In the records below, find the line containing "MAJORITY OF THAI" and return it together with every later line, exactly as written; pictures are to be omitted.

*** Opening PROVIDED MATERIAL ***

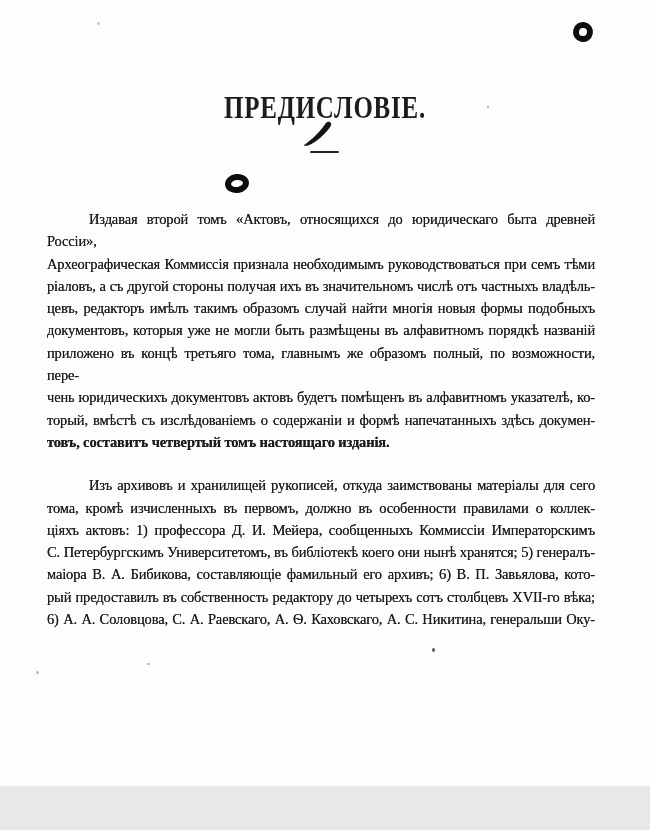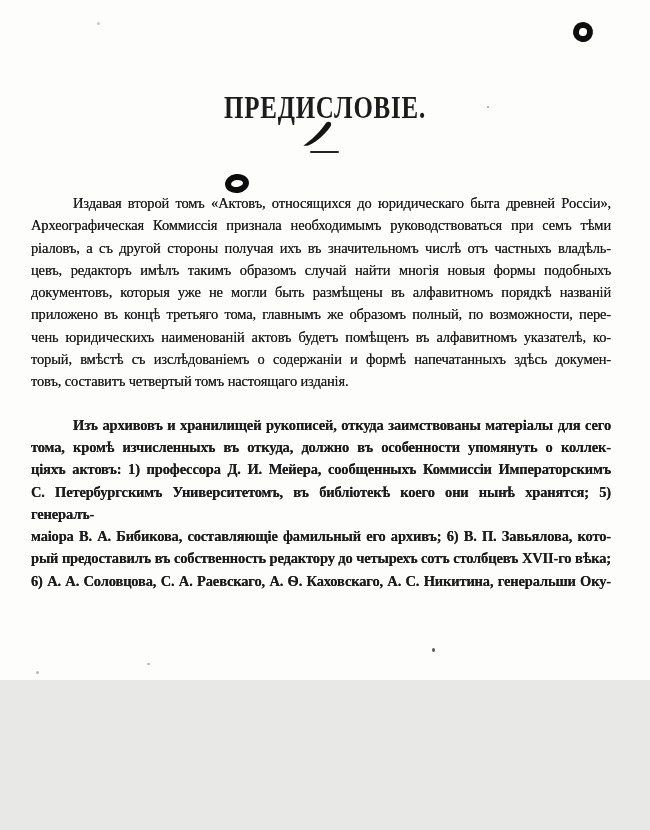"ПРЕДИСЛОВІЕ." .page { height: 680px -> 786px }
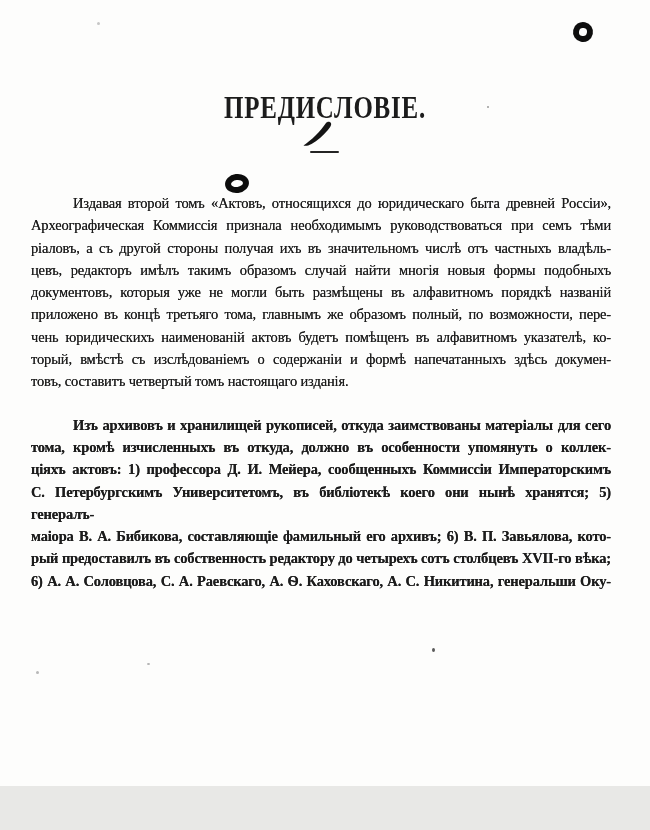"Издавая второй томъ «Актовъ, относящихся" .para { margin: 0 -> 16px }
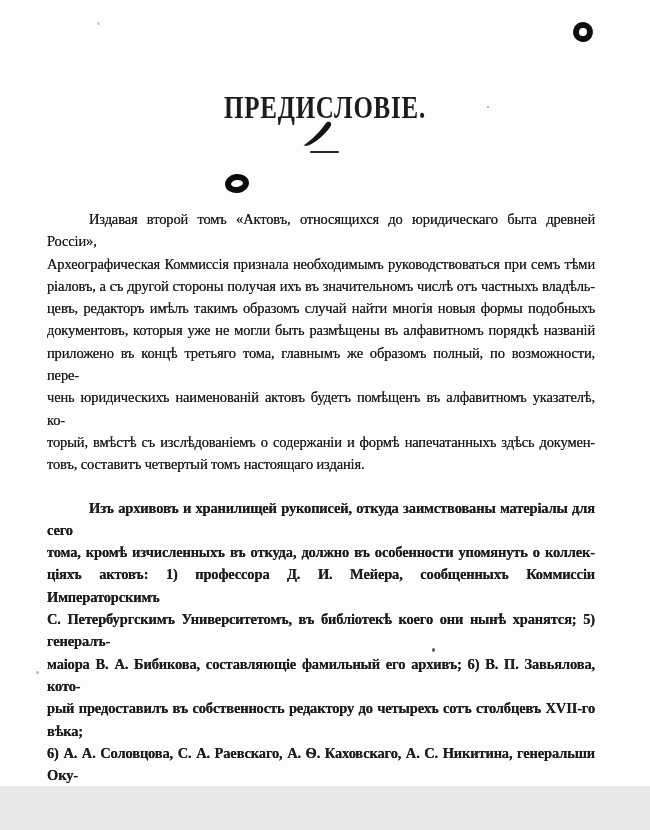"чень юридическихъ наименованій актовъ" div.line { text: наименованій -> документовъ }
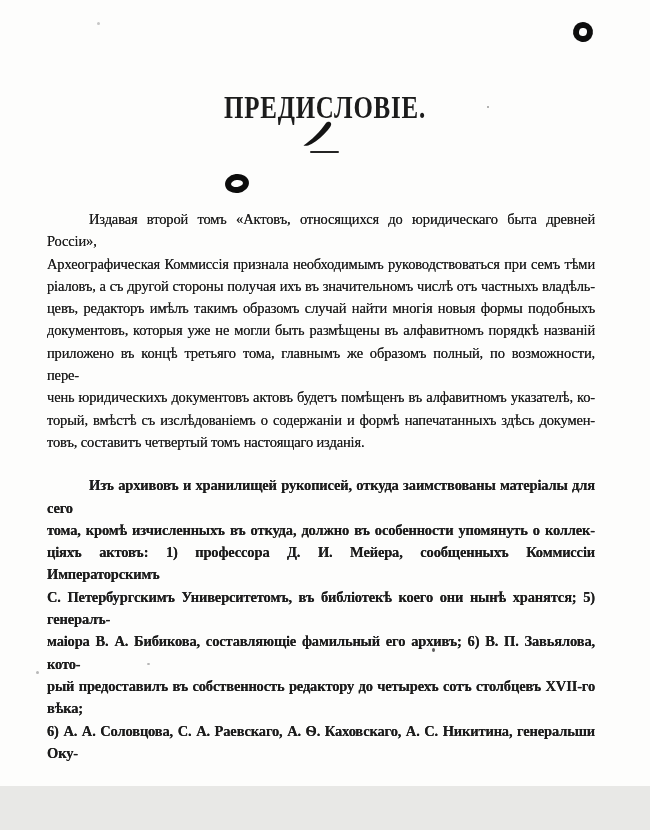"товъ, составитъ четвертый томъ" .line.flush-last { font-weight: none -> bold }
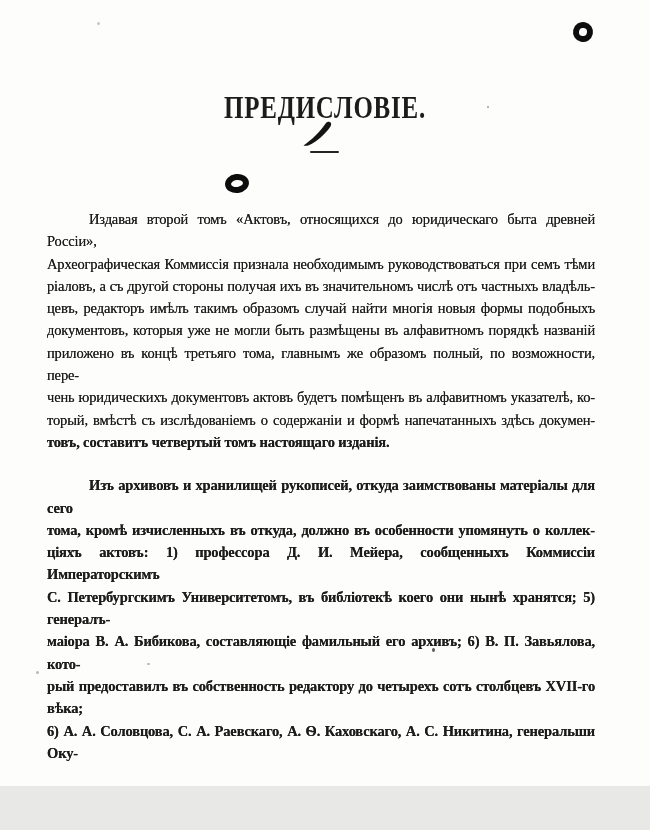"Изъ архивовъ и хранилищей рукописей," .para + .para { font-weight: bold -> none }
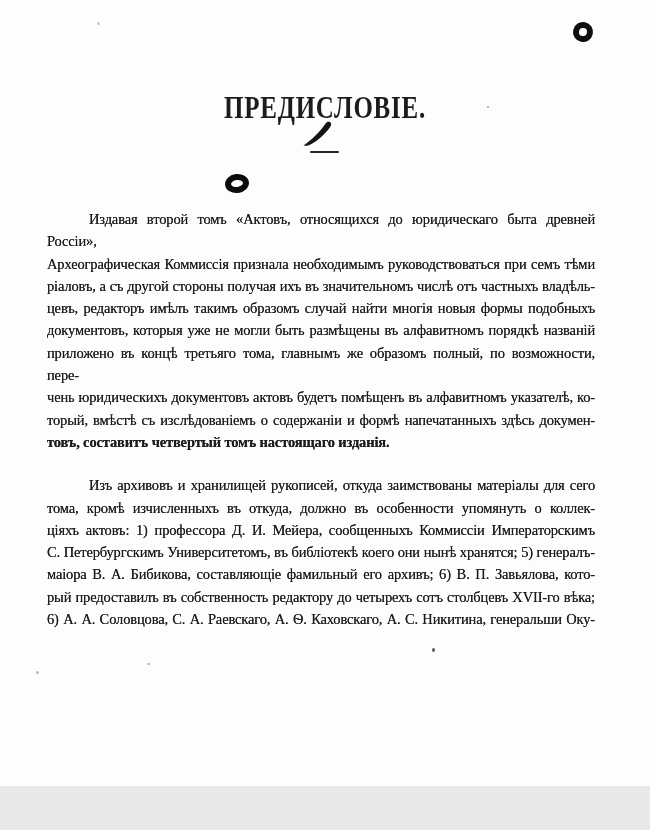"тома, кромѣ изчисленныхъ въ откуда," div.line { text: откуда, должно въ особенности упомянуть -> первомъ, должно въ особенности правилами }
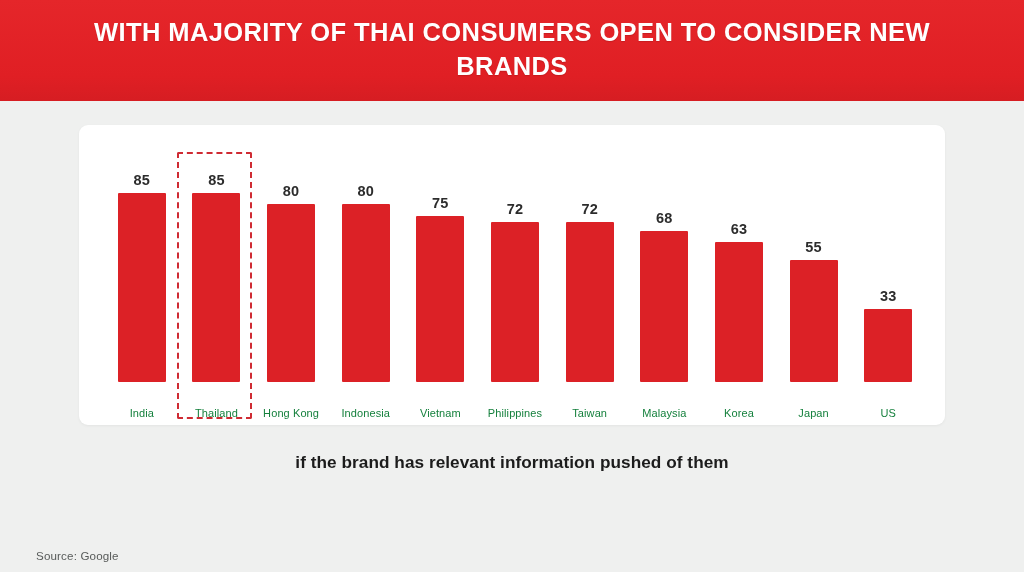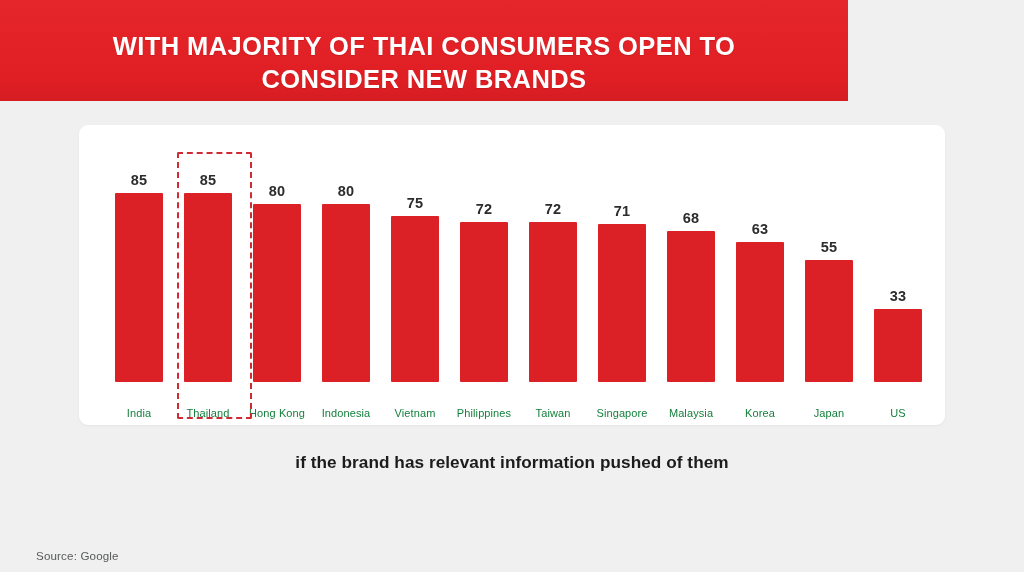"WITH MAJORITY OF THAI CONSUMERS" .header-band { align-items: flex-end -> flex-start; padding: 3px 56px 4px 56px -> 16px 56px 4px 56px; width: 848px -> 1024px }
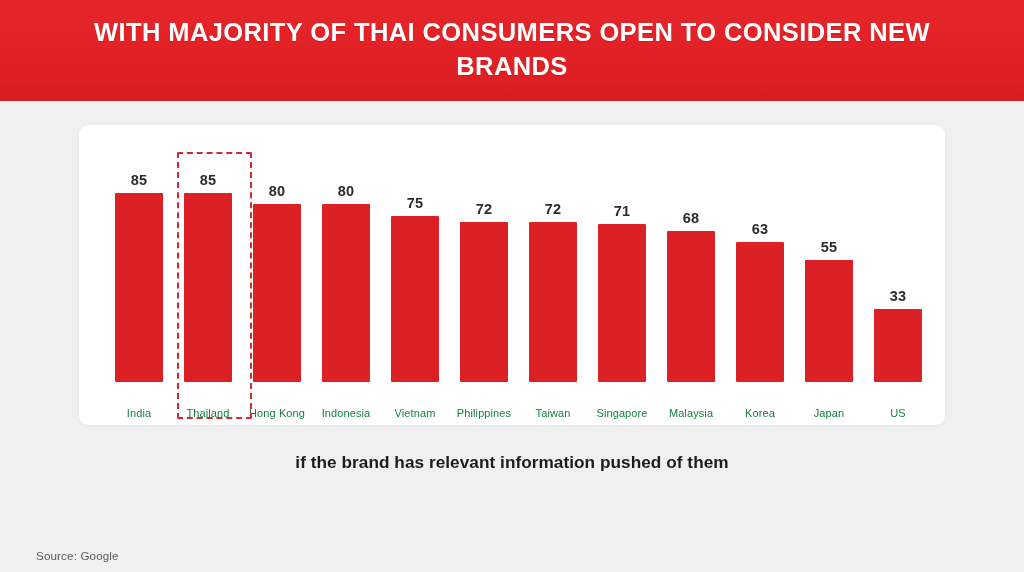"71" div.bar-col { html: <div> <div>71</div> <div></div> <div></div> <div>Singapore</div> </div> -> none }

*** Closing PROVIDED MATERIAL ***

TASK SOLUTION:
"WITH MAJORITY OF THAI CONSUMERS" .header-band { align-items: flex-end -> flex-start; padding: 3px 56px 4px 56px -> 16px 56px 4px 56px; width: 848px -> 1024px }
"71" div.bar-col { html: <div> <div>71</div> <div></div> <div></div> <div>Singapore</div> </div> -> none }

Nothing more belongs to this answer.